YOUR TASK - Your task is to gather the lines below that hold the string "items".

(SOURCE DATA Opens)

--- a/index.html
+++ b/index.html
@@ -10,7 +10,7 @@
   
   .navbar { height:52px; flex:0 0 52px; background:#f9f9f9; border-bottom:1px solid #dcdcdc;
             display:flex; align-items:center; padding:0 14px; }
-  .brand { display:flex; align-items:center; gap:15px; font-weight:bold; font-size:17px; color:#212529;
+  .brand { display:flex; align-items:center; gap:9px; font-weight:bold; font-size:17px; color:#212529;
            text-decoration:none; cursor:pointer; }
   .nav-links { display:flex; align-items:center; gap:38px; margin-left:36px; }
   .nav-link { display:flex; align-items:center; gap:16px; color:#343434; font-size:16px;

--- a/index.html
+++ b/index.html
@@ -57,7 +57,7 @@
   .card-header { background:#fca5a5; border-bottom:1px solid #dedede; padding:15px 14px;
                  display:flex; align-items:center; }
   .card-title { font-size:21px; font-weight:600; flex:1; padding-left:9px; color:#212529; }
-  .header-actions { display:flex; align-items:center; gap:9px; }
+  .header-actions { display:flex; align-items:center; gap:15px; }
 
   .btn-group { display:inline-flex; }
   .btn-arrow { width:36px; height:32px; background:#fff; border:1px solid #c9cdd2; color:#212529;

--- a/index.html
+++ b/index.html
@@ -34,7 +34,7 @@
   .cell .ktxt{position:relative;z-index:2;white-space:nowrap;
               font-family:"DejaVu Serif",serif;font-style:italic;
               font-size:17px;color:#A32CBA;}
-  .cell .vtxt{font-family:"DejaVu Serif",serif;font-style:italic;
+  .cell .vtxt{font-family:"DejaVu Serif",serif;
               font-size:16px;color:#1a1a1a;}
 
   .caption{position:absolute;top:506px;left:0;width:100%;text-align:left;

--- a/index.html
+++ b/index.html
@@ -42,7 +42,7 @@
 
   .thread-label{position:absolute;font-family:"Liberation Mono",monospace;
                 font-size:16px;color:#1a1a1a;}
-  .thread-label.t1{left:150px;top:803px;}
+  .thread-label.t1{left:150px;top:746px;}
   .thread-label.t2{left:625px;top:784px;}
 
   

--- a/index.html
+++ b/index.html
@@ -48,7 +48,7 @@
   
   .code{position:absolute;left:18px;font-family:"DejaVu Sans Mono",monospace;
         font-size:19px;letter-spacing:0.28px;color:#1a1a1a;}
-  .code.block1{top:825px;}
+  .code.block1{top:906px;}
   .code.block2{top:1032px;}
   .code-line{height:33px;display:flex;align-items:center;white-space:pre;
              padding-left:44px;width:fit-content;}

(SOURCE DATA Closes)

RESPONSE TO THE TASK -
             display:flex; align-items:center; padding:0 14px; }
-  .brand { display:flex; align-items:center; gap:15px; font-weight:bold; font-size:17px; color:#212529;
+  .brand { display:flex; align-items:center; gap:9px; font-weight:bold; font-size:17px; color:#212529;
   .nav-links { display:flex; align-items:center; gap:38px; margin-left:36px; }
   .nav-link { display:flex; align-items:center; gap:16px; color:#343434; font-size:16px;
                  display:flex; align-items:center; }
-  .header-actions { display:flex; align-items:center; gap:9px; }
+  .header-actions { display:flex; align-items:center; gap:15px; }
   .code-line{height:33px;display:flex;align-items:center;white-space:pre;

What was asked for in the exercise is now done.